■ Your objective ■
The answer must be every line below that contains the string "FALSE".
(Given records begins)
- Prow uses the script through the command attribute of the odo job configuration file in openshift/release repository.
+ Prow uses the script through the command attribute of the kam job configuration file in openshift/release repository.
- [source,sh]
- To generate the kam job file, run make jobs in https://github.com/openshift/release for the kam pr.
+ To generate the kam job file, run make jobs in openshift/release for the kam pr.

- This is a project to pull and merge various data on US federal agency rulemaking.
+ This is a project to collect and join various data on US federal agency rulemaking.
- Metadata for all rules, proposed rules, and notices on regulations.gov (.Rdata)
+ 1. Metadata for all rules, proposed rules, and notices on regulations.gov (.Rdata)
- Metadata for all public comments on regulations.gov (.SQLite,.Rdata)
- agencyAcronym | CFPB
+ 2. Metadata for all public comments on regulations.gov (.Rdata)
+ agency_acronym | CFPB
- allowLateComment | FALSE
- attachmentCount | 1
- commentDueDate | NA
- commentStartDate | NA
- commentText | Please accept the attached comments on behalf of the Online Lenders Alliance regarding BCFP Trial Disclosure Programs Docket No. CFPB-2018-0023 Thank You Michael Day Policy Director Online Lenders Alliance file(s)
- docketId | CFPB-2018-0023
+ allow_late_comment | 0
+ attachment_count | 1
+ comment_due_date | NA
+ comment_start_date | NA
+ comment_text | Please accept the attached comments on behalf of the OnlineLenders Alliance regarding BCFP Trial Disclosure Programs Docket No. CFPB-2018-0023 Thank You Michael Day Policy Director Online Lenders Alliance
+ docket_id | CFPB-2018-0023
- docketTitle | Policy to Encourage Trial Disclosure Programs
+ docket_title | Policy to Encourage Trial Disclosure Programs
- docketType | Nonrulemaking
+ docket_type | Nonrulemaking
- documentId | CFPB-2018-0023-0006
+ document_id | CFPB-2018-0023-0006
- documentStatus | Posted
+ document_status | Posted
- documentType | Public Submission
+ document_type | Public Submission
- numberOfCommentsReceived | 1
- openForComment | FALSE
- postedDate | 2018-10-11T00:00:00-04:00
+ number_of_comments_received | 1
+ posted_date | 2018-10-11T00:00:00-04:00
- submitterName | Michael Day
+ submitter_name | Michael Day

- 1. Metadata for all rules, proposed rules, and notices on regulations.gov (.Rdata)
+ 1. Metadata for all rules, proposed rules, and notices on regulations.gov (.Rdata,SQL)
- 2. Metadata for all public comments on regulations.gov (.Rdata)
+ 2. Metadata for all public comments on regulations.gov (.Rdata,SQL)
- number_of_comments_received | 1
(Given records ends)
■ Problem solution ■
- allowLateComment | FALSE
- openForComment | FALSE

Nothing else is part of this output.